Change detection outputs
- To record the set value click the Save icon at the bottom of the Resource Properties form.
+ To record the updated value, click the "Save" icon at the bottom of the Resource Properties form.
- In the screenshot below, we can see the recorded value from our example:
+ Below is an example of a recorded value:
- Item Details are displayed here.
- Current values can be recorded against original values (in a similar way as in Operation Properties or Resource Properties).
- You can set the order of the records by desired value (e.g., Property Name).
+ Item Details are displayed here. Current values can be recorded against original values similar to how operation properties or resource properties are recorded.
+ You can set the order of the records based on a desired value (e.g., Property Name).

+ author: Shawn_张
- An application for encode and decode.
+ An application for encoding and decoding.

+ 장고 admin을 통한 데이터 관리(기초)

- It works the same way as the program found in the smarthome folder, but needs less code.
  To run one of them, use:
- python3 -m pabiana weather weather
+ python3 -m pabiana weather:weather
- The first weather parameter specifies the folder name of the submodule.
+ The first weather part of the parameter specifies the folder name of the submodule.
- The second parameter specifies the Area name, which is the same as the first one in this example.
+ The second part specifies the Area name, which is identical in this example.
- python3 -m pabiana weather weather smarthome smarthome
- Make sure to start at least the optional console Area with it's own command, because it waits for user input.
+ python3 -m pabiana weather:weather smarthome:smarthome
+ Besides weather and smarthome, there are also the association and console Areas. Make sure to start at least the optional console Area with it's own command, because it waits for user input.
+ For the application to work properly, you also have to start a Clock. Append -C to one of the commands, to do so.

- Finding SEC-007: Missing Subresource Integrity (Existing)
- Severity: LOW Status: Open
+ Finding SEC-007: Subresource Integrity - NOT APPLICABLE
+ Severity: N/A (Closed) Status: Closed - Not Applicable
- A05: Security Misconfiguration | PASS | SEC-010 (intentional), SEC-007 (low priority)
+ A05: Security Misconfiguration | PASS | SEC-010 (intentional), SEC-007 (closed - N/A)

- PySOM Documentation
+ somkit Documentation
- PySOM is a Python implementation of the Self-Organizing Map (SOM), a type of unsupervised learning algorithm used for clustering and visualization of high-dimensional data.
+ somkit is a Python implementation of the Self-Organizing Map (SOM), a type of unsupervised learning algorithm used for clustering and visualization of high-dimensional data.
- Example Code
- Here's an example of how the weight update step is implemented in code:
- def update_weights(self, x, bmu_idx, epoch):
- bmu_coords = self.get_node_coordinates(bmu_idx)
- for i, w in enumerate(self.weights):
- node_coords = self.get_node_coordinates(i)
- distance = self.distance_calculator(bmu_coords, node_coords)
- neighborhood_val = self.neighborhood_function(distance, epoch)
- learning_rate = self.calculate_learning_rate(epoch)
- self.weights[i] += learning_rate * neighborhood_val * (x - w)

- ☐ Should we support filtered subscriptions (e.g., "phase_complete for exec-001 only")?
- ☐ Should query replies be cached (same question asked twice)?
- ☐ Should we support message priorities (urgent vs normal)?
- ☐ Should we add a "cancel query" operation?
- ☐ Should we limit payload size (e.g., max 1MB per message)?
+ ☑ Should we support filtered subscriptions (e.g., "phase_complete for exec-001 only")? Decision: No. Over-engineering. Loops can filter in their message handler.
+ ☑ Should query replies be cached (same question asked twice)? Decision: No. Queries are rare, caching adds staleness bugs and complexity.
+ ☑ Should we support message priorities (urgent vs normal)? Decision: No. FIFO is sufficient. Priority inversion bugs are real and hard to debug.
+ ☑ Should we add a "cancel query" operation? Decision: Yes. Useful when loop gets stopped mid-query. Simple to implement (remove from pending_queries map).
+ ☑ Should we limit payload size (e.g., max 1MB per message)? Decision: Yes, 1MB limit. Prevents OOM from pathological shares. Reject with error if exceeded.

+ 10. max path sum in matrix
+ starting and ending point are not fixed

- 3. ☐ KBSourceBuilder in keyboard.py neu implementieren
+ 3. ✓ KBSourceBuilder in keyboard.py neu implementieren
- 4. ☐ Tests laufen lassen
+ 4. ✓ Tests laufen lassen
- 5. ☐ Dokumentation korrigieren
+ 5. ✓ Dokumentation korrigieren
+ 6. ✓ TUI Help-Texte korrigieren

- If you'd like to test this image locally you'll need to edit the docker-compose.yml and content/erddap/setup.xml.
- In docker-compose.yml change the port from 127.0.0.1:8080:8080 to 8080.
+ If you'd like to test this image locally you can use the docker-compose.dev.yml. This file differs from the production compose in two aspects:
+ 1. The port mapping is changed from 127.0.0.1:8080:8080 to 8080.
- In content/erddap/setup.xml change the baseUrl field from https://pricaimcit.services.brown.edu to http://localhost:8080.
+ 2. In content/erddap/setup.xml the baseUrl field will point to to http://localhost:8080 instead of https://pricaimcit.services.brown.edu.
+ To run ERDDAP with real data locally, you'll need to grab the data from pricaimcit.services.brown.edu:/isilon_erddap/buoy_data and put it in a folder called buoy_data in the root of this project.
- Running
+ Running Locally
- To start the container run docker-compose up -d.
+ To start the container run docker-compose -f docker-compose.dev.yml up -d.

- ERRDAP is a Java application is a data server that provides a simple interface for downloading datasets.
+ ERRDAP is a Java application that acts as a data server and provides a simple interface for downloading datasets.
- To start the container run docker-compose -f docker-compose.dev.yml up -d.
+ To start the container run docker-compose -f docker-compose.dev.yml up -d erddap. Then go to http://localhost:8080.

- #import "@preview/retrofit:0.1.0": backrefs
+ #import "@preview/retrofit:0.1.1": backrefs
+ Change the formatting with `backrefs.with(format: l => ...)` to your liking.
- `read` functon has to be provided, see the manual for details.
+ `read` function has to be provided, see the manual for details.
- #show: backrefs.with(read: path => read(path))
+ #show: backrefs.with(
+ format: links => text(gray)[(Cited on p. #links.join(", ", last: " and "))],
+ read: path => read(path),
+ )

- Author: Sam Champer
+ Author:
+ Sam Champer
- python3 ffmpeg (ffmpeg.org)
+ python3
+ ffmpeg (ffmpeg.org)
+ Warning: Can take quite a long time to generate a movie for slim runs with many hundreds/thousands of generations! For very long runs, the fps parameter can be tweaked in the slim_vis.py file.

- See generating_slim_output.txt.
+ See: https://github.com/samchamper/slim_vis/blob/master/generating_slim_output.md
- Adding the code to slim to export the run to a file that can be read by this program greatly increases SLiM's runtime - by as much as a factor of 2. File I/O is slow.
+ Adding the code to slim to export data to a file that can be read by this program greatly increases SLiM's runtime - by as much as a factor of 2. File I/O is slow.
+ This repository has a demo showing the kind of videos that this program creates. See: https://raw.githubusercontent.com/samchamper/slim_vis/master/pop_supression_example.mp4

- [TASK OBJECTIVE]: Go through the data, and copy each line in which the word "increases" appears.

- [SOLUTION FOR THIS PROBLEM]:
- Adding the code to slim to export the run to a file that can be read by this program greatly increases SLiM's runtime - by as much as a factor of 2. File I/O is slow.
+ Adding the code to slim to export data to a file that can be read by this program greatly increases SLiM's runtime - by as much as a factor of 2. File I/O is slow.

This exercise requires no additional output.